§ What is expected: All of the entries are to be restated word for word.

§ Information shown:
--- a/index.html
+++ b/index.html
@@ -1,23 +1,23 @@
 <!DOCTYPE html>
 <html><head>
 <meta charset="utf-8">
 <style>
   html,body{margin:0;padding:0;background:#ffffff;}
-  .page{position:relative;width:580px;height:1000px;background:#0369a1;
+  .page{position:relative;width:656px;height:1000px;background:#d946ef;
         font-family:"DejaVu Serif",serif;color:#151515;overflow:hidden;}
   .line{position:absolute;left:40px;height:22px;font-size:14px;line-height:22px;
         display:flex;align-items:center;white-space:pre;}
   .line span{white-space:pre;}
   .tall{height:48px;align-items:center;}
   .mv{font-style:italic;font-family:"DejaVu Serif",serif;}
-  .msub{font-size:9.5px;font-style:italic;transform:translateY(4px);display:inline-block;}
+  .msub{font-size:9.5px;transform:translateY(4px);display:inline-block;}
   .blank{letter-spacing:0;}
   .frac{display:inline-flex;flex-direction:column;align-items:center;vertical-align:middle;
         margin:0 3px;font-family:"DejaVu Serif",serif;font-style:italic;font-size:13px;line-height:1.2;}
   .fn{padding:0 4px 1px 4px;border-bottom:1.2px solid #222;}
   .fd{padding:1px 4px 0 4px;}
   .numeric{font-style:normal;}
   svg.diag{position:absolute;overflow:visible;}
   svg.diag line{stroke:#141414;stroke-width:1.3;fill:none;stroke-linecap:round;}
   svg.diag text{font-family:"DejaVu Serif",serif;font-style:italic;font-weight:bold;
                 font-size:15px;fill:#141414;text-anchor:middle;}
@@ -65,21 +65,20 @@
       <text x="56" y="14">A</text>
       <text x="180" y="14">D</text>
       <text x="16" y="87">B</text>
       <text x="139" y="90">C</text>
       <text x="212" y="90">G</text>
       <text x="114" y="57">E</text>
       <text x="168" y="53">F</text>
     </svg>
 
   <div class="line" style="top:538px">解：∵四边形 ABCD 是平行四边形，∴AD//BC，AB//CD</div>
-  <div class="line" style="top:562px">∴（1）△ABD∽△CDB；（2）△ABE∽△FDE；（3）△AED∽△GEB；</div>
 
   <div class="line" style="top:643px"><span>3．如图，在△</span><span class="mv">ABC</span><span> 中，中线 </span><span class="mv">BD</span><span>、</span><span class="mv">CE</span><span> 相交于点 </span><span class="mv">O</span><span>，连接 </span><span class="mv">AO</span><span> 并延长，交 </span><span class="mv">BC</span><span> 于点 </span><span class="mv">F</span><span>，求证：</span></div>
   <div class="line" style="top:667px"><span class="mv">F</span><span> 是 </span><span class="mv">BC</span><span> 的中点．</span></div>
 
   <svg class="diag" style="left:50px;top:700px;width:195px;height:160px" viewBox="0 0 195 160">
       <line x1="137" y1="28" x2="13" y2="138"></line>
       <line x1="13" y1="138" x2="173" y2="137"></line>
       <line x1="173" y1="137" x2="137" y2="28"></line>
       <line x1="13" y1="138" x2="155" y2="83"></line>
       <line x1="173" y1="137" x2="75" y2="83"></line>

§ Task output:
--- a/index.html
+++ b/index.html
@@ -1,23 +1,23 @@
 <!DOCTYPE html>
 <html><head>
 <meta charset="utf-8">
 <style>
   html,body{margin:0;padding:0;background:#ffffff;}
-  .page{position:relative;width:580px;height:1000px;background:#0369a1;
+  .page{position:relative;width:656px;height:1000px;background:#d946ef;
         font-family:"DejaVu Serif",serif;color:#151515;overflow:hidden;}
   .line{position:absolute;left:40px;height:22px;font-size:14px;line-height:22px;
         display:flex;align-items:center;white-space:pre;}
   .line span{white-space:pre;}
   .tall{height:48px;align-items:center;}
   .mv{font-style:italic;font-family:"DejaVu Serif",serif;}
-  .msub{font-size:9.5px;font-style:italic;transform:translateY(4px);display:inline-block;}
+  .msub{font-size:9.5px;transform:translateY(4px);display:inline-block;}
   .blank{letter-spacing:0;}
   .frac{display:inline-flex;flex-direction:column;align-items:center;vertical-align:middle;
         margin:0 3px;font-family:"DejaVu Serif",serif;font-style:italic;font-size:13px;line-height:1.2;}
   .fn{padding:0 4px 1px 4px;border-bottom:1.2px solid #222;}
   .fd{padding:1px 4px 0 4px;}
   .numeric{font-style:normal;}
   svg.diag{position:absolute;overflow:visible;}
   svg.diag line{stroke:#141414;stroke-width:1.3;fill:none;stroke-linecap:round;}
   svg.diag text{font-family:"DejaVu Serif",serif;font-style:italic;font-weight:bold;
                 font-size:15px;fill:#141414;text-anchor:middle;}
@@ -65,21 +65,20 @@
       <text x="56" y="14">A</text>
       <text x="180" y="14">D</text>
       <text x="16" y="87">B</text>
       <text x="139" y="90">C</text>
       <text x="212" y="90">G</text>
       <text x="114" y="57">E</text>
       <text x="168" y="53">F</text>
     </svg>
 
   <div class="line" style="top:538px">解：∵四边形 ABCD 是平行四边形，∴AD//BC，AB//CD</div>
-  <div class="line" style="top:562px">∴（1）△ABD∽△CDB；（2）△ABE∽△FDE；（3）△AED∽△GEB；</div>
 
   <div class="line" style="top:643px"><span>3．如图，在△</span><span class="mv">ABC</span><span> 中，中线 </span><span class="mv">BD</span><span>、</span><span class="mv">CE</span><span> 相交于点 </span><span class="mv">O</span><span>，连接 </span><span class="mv">AO</span><span> 并延长，交 </span><span class="mv">BC</span><span> 于点 </span><span class="mv">F</span><span>，求证：</span></div>
   <div class="line" style="top:667px"><span class="mv">F</span><span> 是 </span><span class="mv">BC</span><span> 的中点．</span></div>
 
   <svg class="diag" style="left:50px;top:700px;width:195px;height:160px" viewBox="0 0 195 160">
       <line x1="137" y1="28" x2="13" y2="138"></line>
       <line x1="13" y1="138" x2="173" y2="137"></line>
       <line x1="173" y1="137" x2="137" y2="28"></line>
       <line x1="13" y1="138" x2="155" y2="83"></line>
       <line x1="173" y1="137" x2="75" y2="83"></line>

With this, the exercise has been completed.